On 11/04/2014 02:31 PM, Jon Nordby wrote:

(apologies for top-posting)

Hi Elle,

The BABL roadmap[1], which was written in response to comments raised by
you (and others),
details a mechanism for working with multiple RGB color spaces. It will
be possible to create a babl format specifier which means
"whatever-the-artist-chose-for-this-image RGB".
All GEGL operations which currently wrongly use hardcoded bablRGB ("RGBA
float" and similar) will be changed to use this new specifier.
Duplicate/side-by-side implementations of operations is not necessary
nor planned.


 With this BABL work in place, GIMP/GEGL can then use LCMS to read in the
ICC color profiles from inputs and set up the parameters for this color
space.

I do not understand how this solution (once implemented) will not work
for your usecase. If you think it will not, please explain why.
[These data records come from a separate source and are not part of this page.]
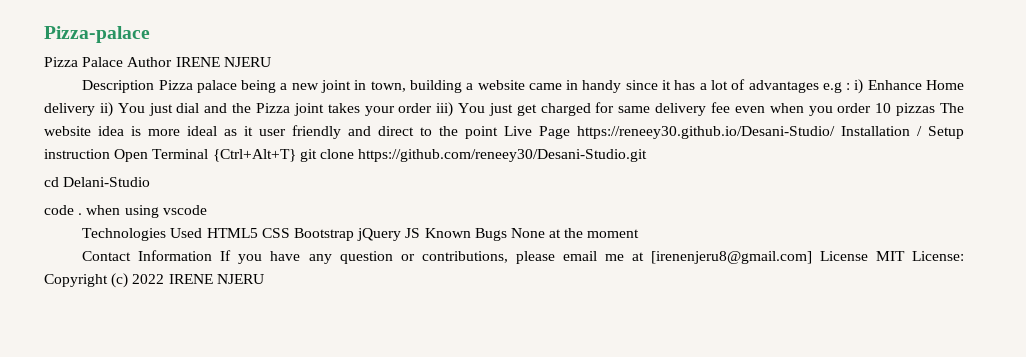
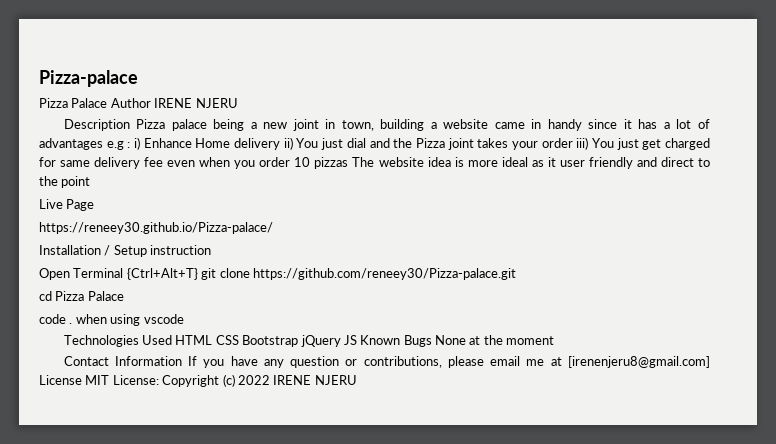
- i) Enhance Home delivery ii) You just dial and the Pizza joint takes your order iii) You just get charged for same delivery fee even when you order 10 pizzas The website idea is more ideal as it user friendly and direct to the point Live Page https://reneey30.github.io/Desani-Studio/ Installation / Setup instruction Open Terminal {Ctrl+Alt+T} git clone https://github.com/reneey30/Desani-Studio.git
+ i) Enhance Home delivery ii) You just dial and the Pizza joint takes your order iii) You just get charged for same delivery fee even when you order 10 pizzas The website idea is more ideal as it user friendly and direct to the point
+ Live Page
+ https://reneey30.github.io/Pizza-palace/
+ Installation / Setup instruction
+ Open Terminal {Ctrl+Alt+T} git clone https://github.com/reneey30/Pizza-palace.git
- cd Delani-Studio
+ cd Pizza Palace
- Technologies Used HTML5 CSS Bootstrap jQuery JS Known Bugs None at the moment
+ Technologies Used HTML CSS Bootstrap jQuery JS Known Bugs None at the moment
I have no desired for a "sRGB only" workflow, and it does not help the
discussion to jump such a conclusion. Please do not assume that the
different needs are in conflict/adverserial to each other.

1. https://git.gnome.org/browse/babl/tree/docs/roadmap.txt#n74


What you just described IS side-by-side implementations of operations. In
an ICC profile color-managed application, sRGB is just another RGB working
space. You don't need to special-case sRGB.


No it is not. There will be one implementation of say "multiply". It will
be able to work on any RGB color space. Including sRGB, but without need
for special casing.


Right now all GEGL operations specify "bablRGB": RGBA, R'G'B'A, etc.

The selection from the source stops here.